A few kilometres up the road, towards the Iranian border, I met two impeccably uniformed, infinitely polite People's Mujaheddin sentries. One of them gave The Irish Times instructions in Italian on how to reach an Iranian base inside Iraq. On the base, I was briefed by Ms Fatemeh Ramezani, of the "political department" of the People's Mujaheddin.

The group never received help from Saddam Hussein, she insisted. "We needed to be near Iran, to fight the regime of the terrorist mullahs.

"We were considered like an embassy, and we were completely independent." For more than two decades, the mujaheddin have pursued their lost cause with a passion bordering on fanaticism. They are an Islamic movement - women fighters wear headscarves and loose tunics over trousers - but say they want a secular, democratic Iran.

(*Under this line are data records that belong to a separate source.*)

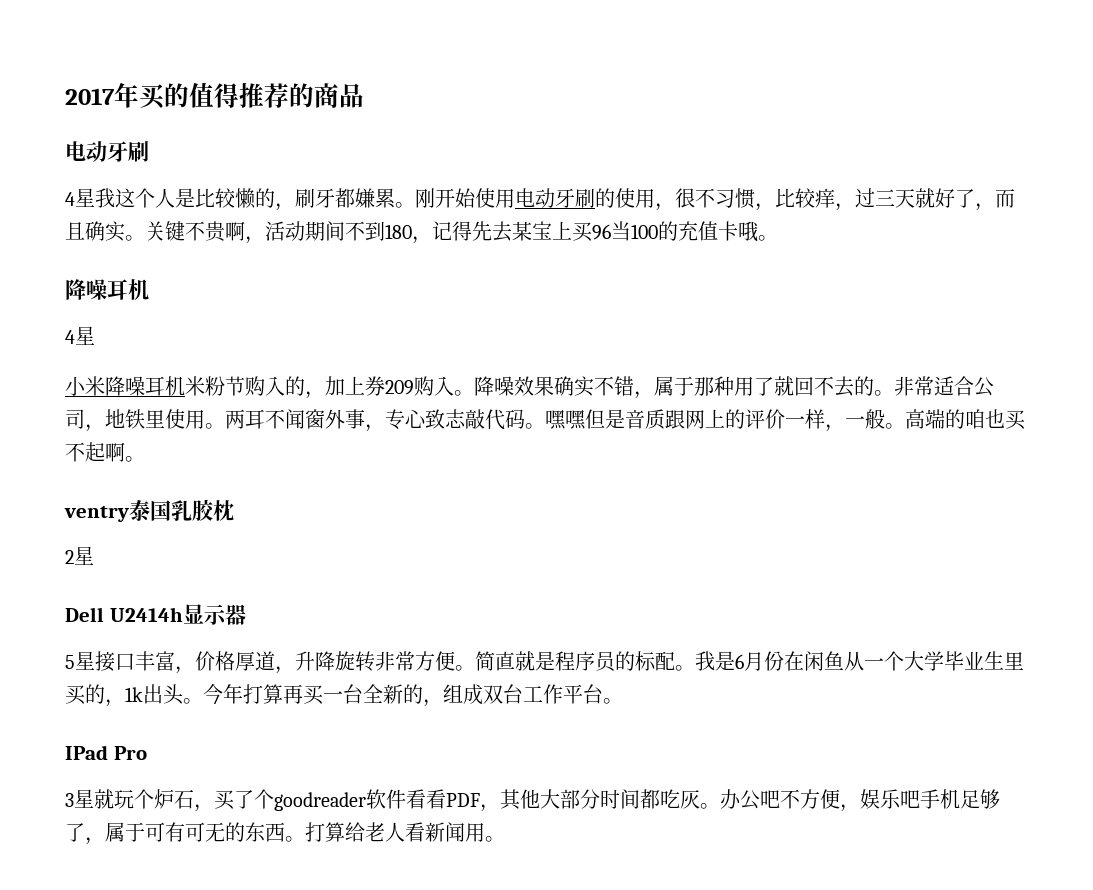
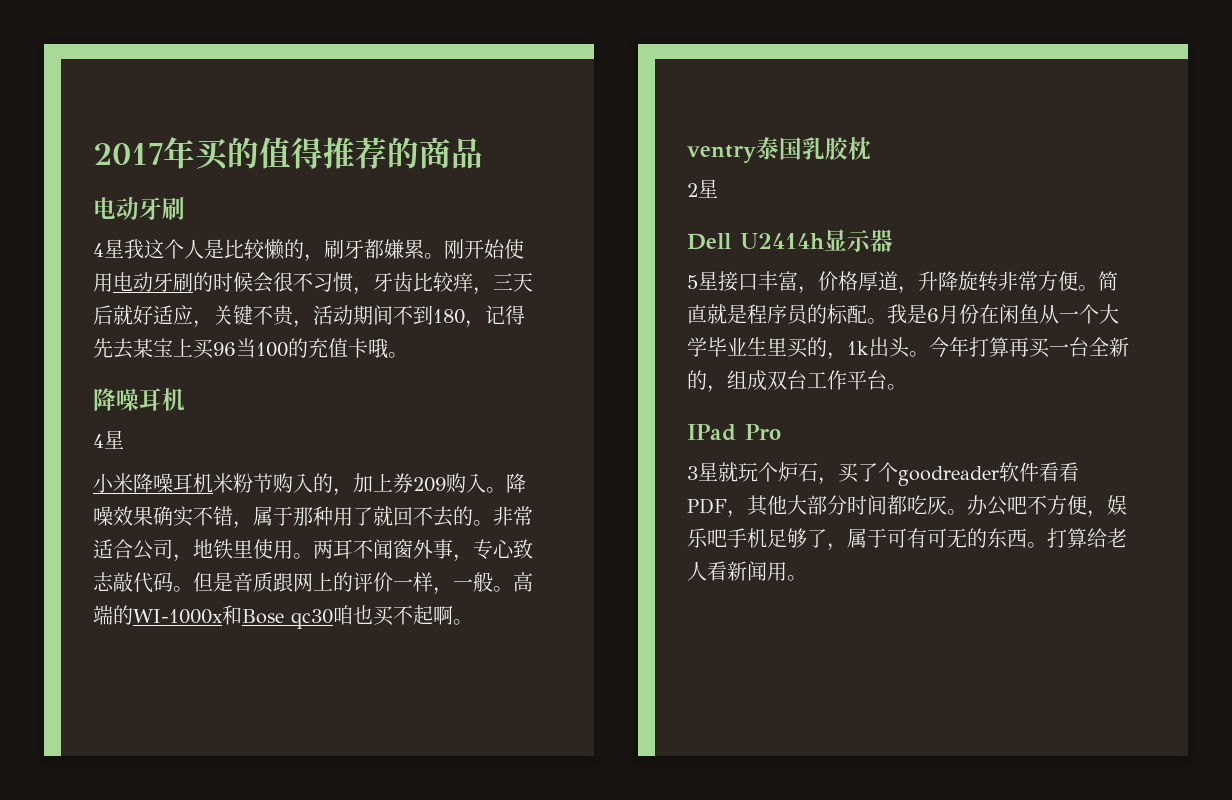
[615,188,675,211] 使用， -> [213,272,273,293] 时候会
(775, 207) none -> [373,272,413,292] 牙齿
[855,188,1015,211] [65,221,145,242] 过三天就好了，而且确实。 -> [493,273,533,292] [93,305,213,328] 三天后就好适应，
[225,221,245,241] 啊 -> (295, 315) none
[545,410,586,430] 嘿嘿 -> (193, 589) none
(965, 419) none -> [133,605,333,629] WI-1000x和Bose qc30

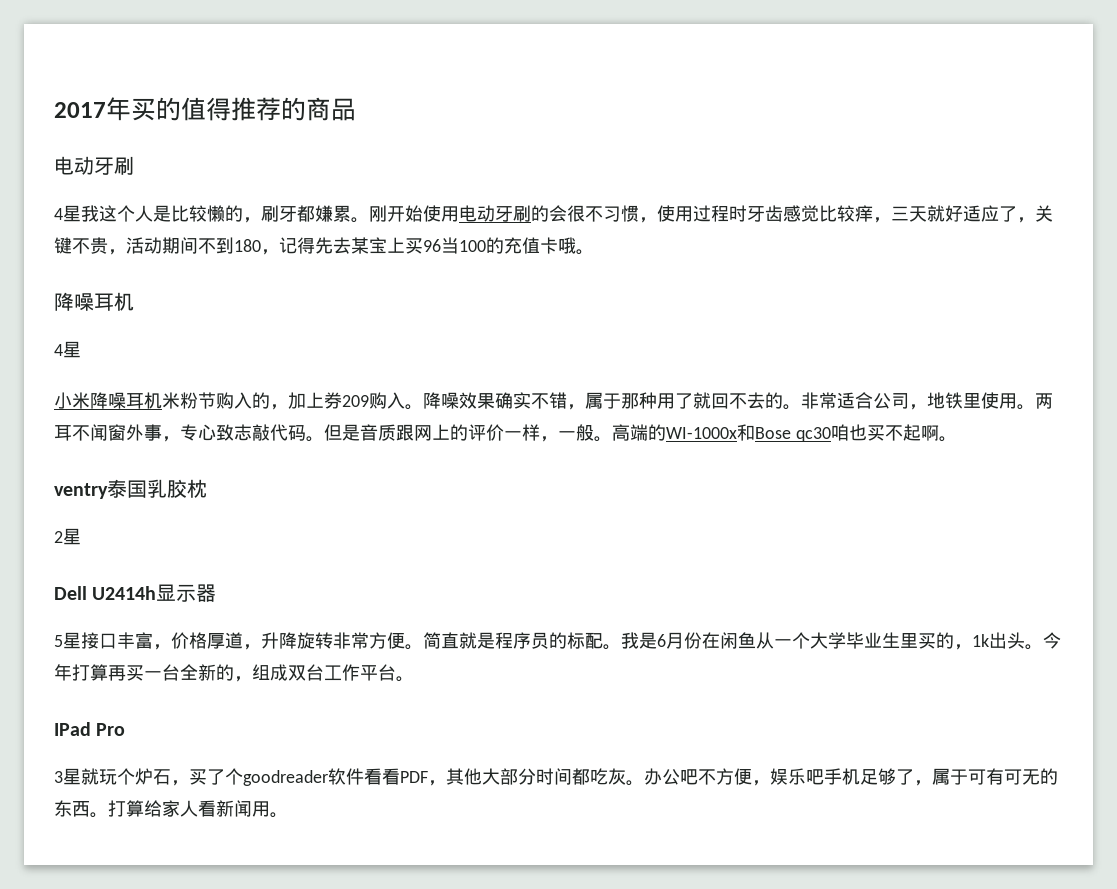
[213,272,253,292] 时候 -> (549, 213) none
[373,272,413,292] 牙齿 -> [657,205,819,222] 使用过程时牙齿感觉
[93,305,113,325] 后 -> (927, 214) none
(193, 315) none -> [999,206,1017,222] 了
[1107,528,1127,548] 老 -> [162,800,180,817] 家

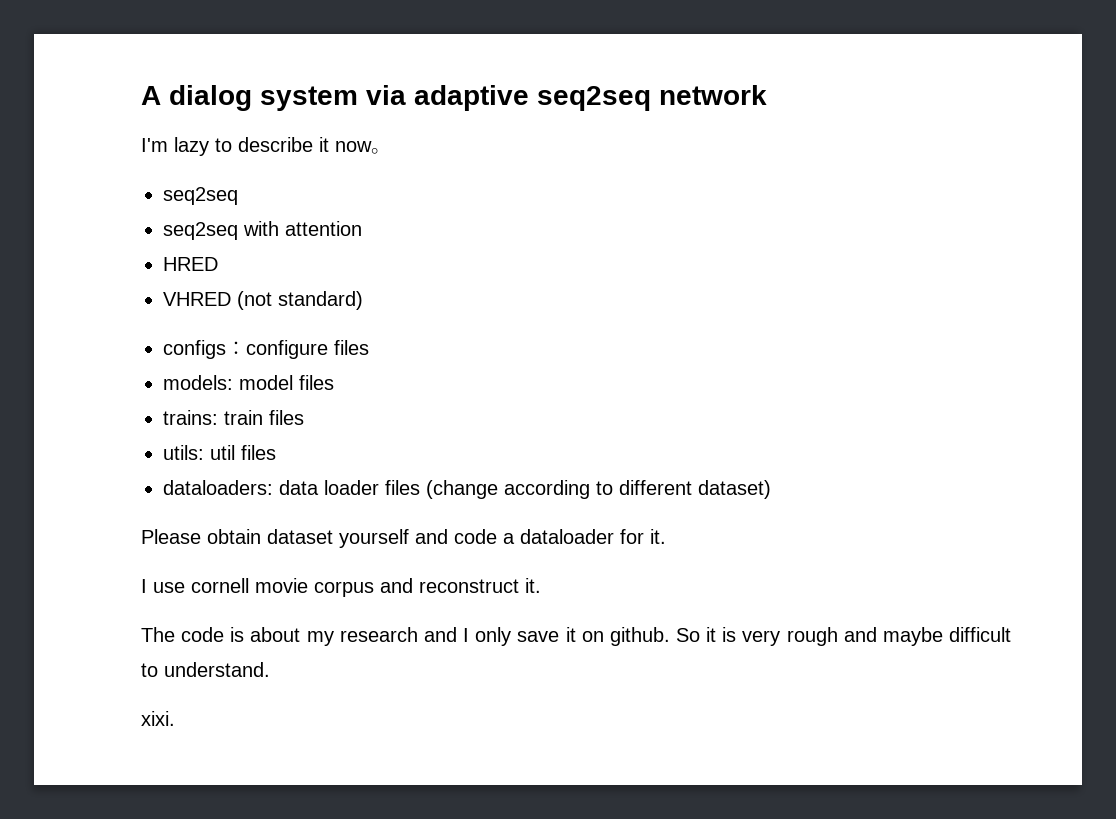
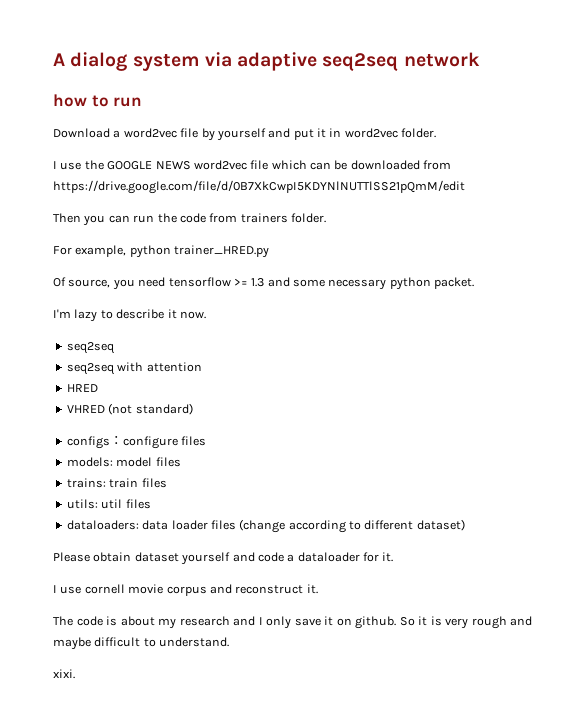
(767, 95) none -> [53,94,143,107] [53,128,437,141] [53,160,452,170] [53,180,465,194] [53,213,326,226] [53,245,270,258] [53,277,475,290] // how to run // Download a word2vec file by yourself and put it in word2vec folder. // I use the GOOGLE NEWS word2vec file which can be downloaded from https://drive.google.com/file/d/0B7XkCwpI5KDYNlNUTTlSS21pQmM/edit // Then you can run the code from trainers folder. // For example, python trainer_HRED.py // Of source, you need tensorflow >= 1.3 and some necessary python packet.
[335,141,391,154] now。 -> [179,311,206,319] now.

Seven mujaheddin were killed in the US bombardment of Iraq. At their hospital in Ashraf Camp, I saw three mujaheddin women who were seriously wounded when the US bombed one of their bases on April 8th; one had both legs amputated. But there are no hard feelings on the part of the mujaheddin, who dream the US will pick up where Saddam Hussein left off - supporting them in their fight.

US Brig Gen Vincent Brooks has acknowledged "negotiations undertaken by the Special Forces and coalition forces" with the Iranian rebels. They concluded a ceasefire, Gen Brooks announced. In the meantime, Tehran has threatened, if the US doesn't take care of the People's Mujaheddin, Iran will.

The US has warned Iran not to interfere in Iraqi politics. "Infiltration of agents to destabilize the Shia population would clearly fall into that category," a White House spokesman said.